Sars-CoV-2 virus infection may interfere CD34+ hematopoietic stem cells and megakaryocyte–erythroid progenitors differentiation contributing to platelet defection towards insurgence of thrombocytopenia and thrombophilia

To date, several cases of thrombosis have been confirmed to be related to Sars-CoV-2 infection. Multiple attempts detected the prolonged occurrence of Sars-CoV-2 viral RNA (long COVID) in whole blood suggesting that virus byproducts may remain within cells and tissues well over the disease has finished. Patients may develop severe thrombocytopenia, acute anemia of inflammation and, systemic thrombosis with the fatal course of disease, which is suggestive of further interferences of Sars-CoV-2 on hematopoietic stem cells (HSCs) within the differentiation process towards erythroid and megakaryocytic cells.

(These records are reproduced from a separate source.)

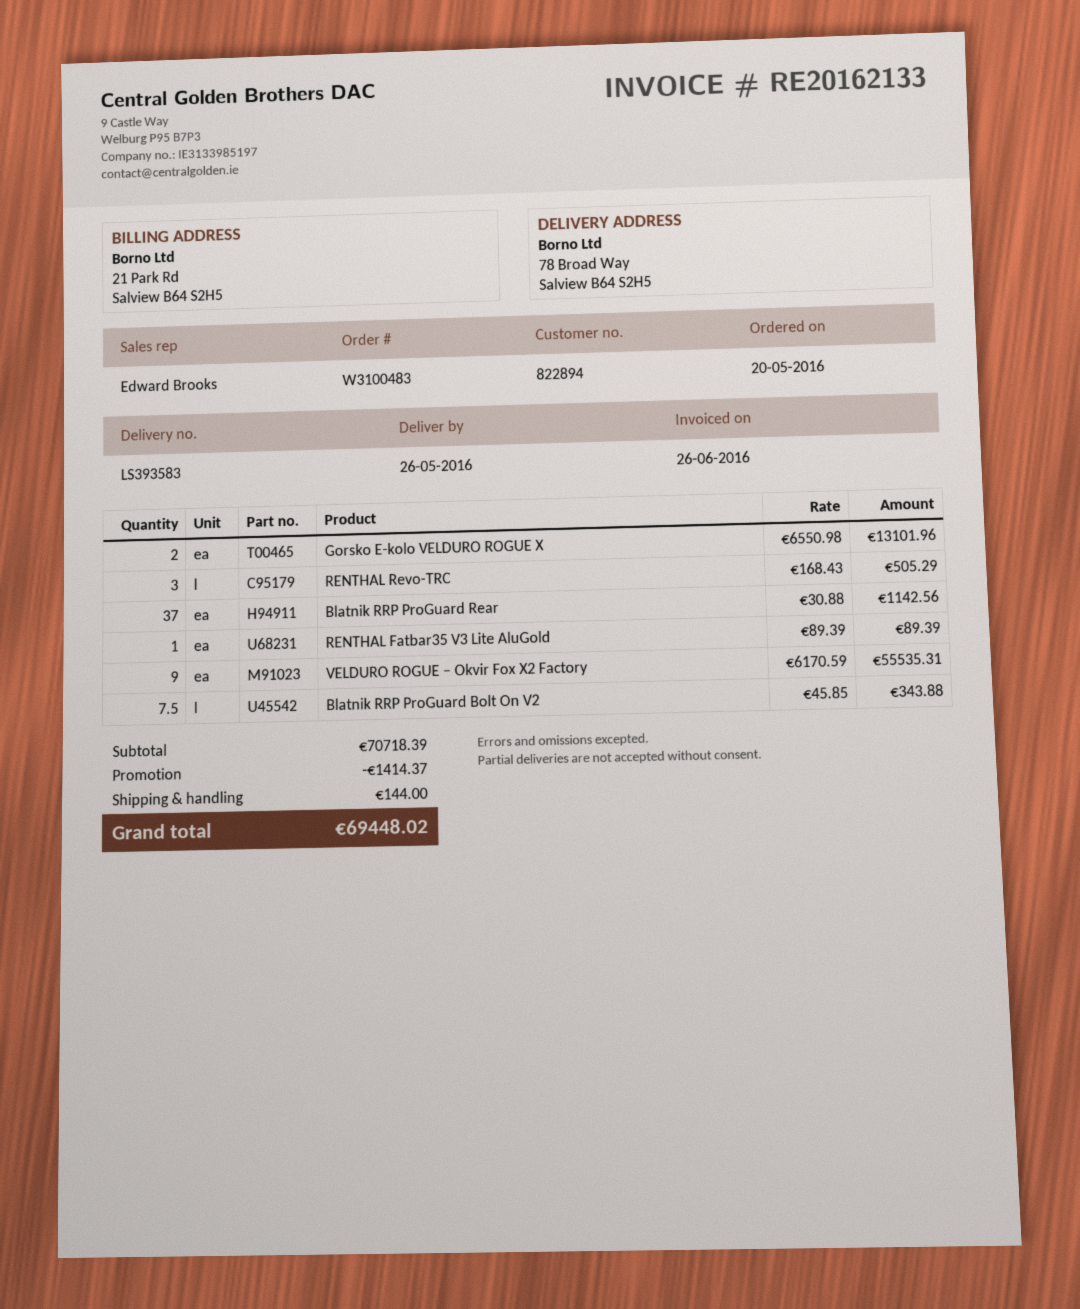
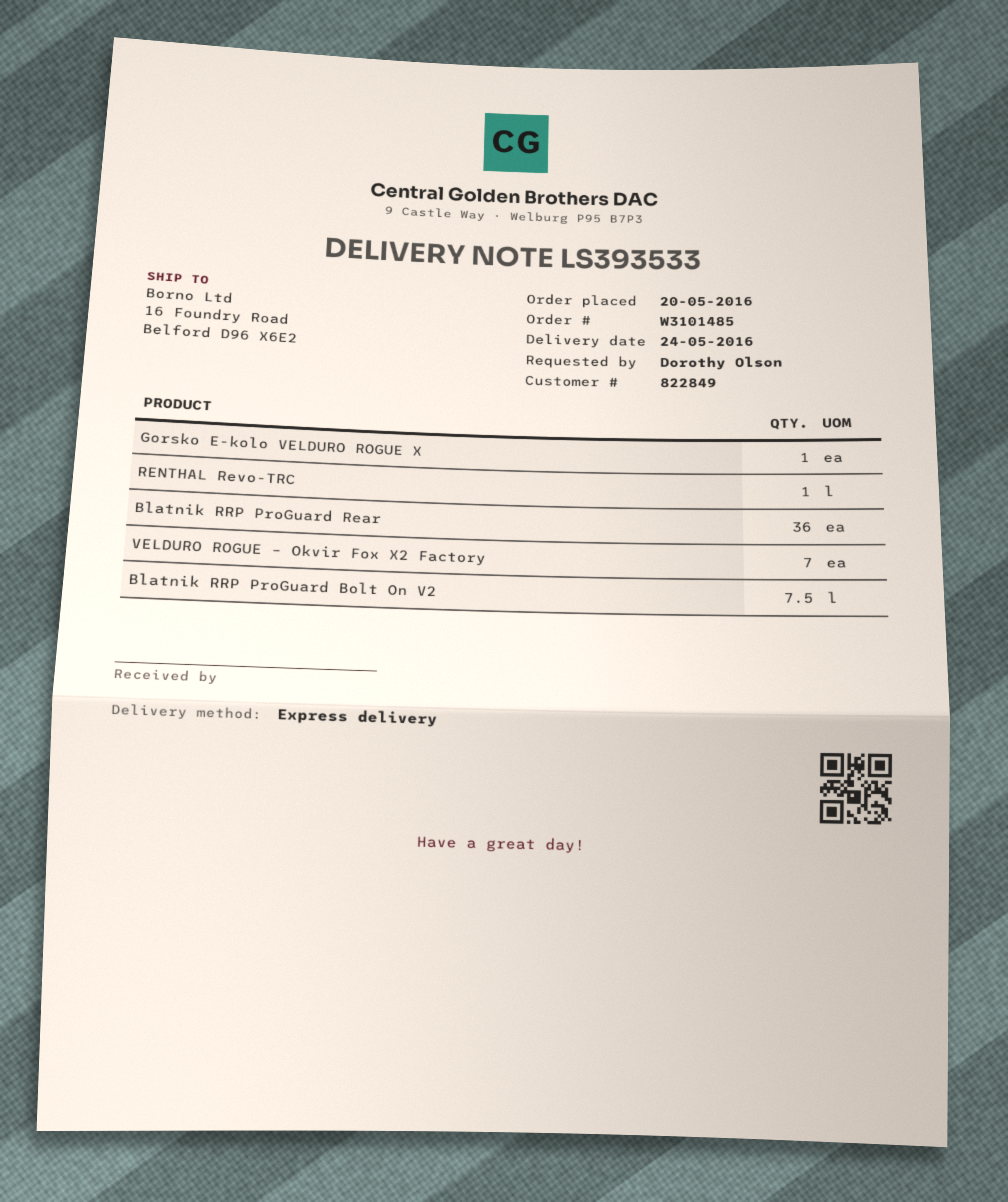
order number: W3100483 -> W3101485
delivery note number: LS393583 -> LS393533
delivery date: 2016-05-26 -> 2016-05-24
customer number: 822894 -> 822849
ship to: 78 Broad Way, Salview B64 S2H5 -> 16 Foundry Road, Belford D96 X6E2
Gorsko E-kolo VELDURO ROGUE X: 2 -> 1
RENTHAL Revo-TRC: 3 -> 1
Blatnik RRP ProGuard Rear: 37 -> 36
RENTHAL Fatbar35 V3 Lite AluGold: 1 -> none
VELDURO ROGUE – Okvir Fox X2 Factory: 9 -> 7

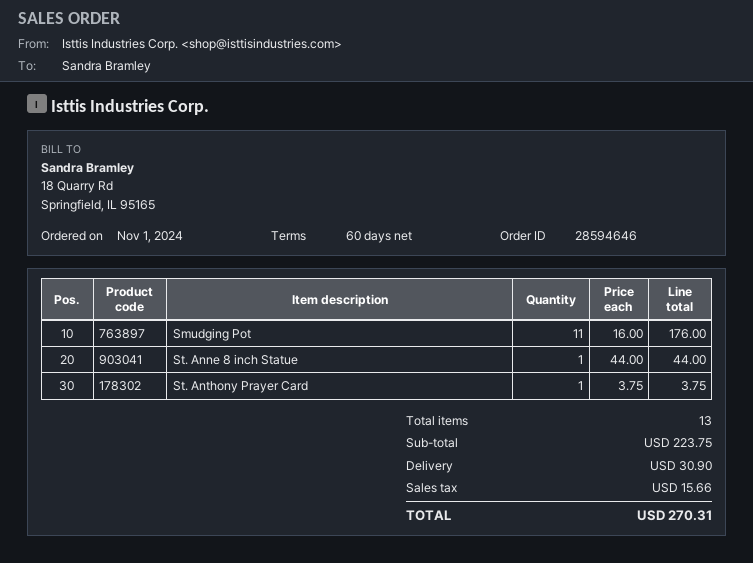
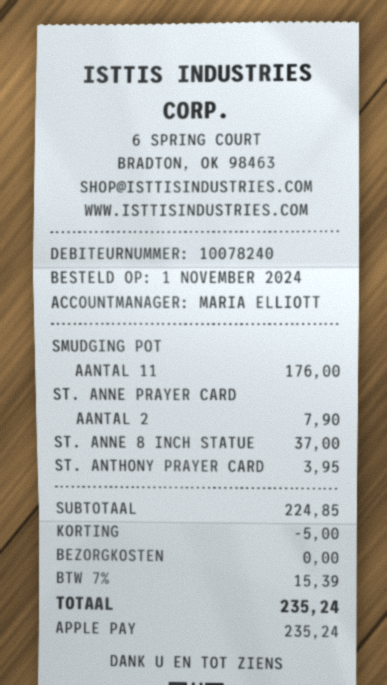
St. Anne 8 inch Statue: 1 for 44.00 -> 1 for 37.00
St. Anthony Prayer Card: 1 for 3.75 -> 1 for 3.95
ST. ANNE PRAYER CARD: none -> 2 for 7.90
subtotal: 223.75 -> 224.85
discount: none -> 5.00
shipping: 30.90 -> 0.00
tax: 15.66 -> 15.39
total: 270.31 -> 235.24

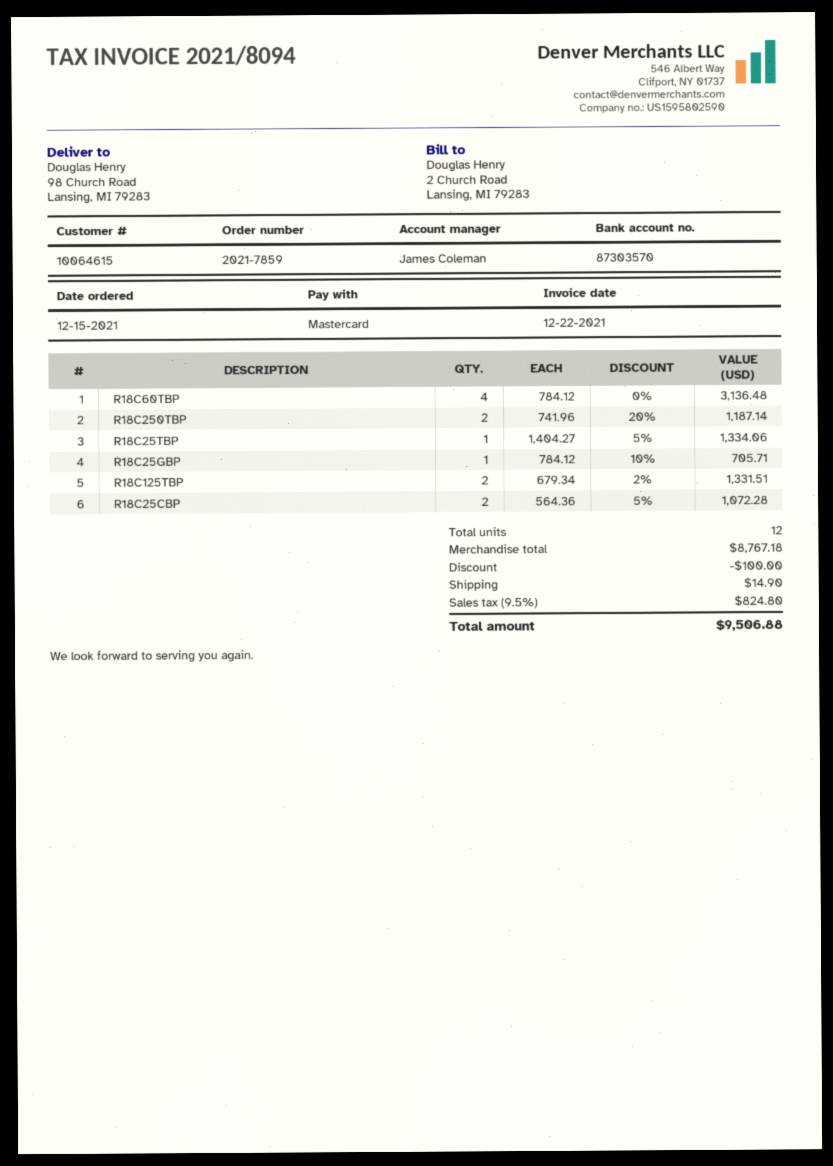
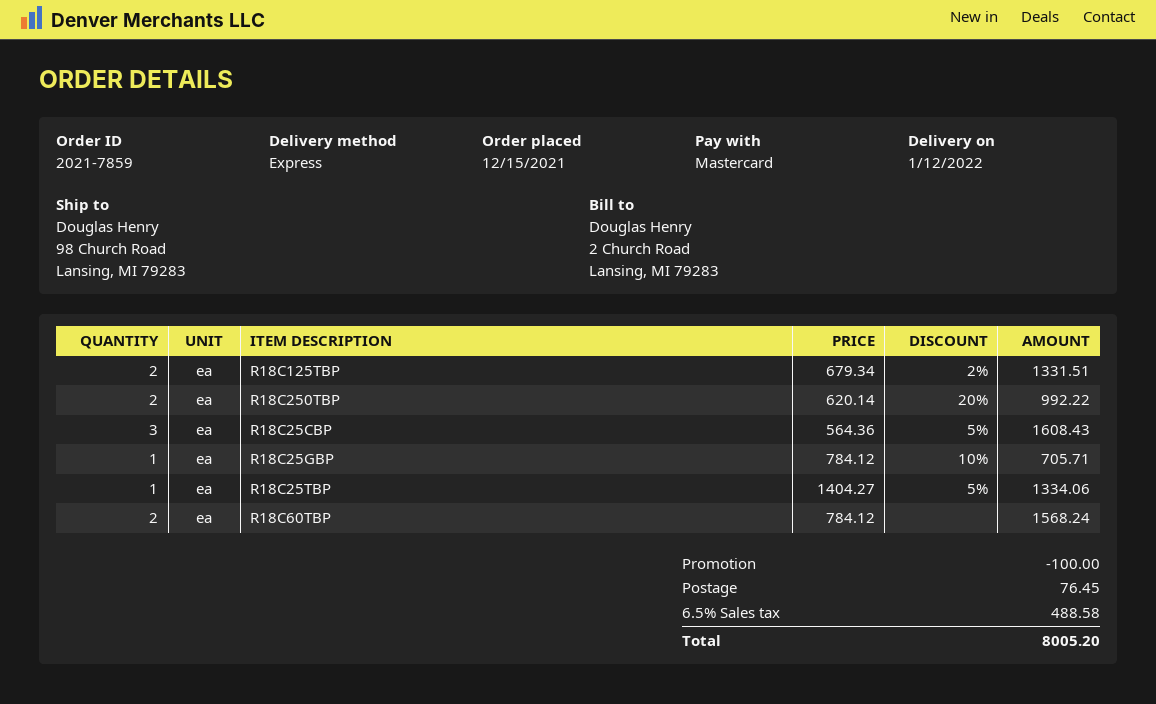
R18C60TBP: 4 x 784.12 = 3136.48 -> 2 x 784.12 = 1568.24
R18C250TBP: 2 x 741.96 - 20% = 1187.14 -> 2 x 620.14 - 20% = 992.22
R18C25CBP: 2 x 564.36 - 5% = 1072.28 -> 3 x 564.36 - 5% = 1608.43
shipping: 14.90 -> 76.45
tax: 9.5% = 824.80 -> 6.5% = 488.58
total: 9506.88 -> 8005.20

Therefore, we speculated whether Sars-CoV- 2 propagates in or compartmentalizes with hematopoietic progenitor, erythroid, and megakaryocytic cells as the main cause of thrombotic events in either COVID-19 patients or vaccinated individuals. Results: The Sars-CoV-2 RNA replication, protein translation and infectious particle formation as the spike proteins in hematopoietic cell lines take place via the angiotensin-converting enzyme 2 (ACE2) entry pathway within primary CD34+ HSCs inducing, ex vivo, the formation of defected erythroid and megakaryocytic cells that eventually become targets of humoral and adaptive immune cells. Conclusions: Viral particles from affected CD34+ HSCs or the cellular component of RBC units and eventually platelets, present the greatest risk for sever thrombosis-transmitted Sars-CoV-2 infections.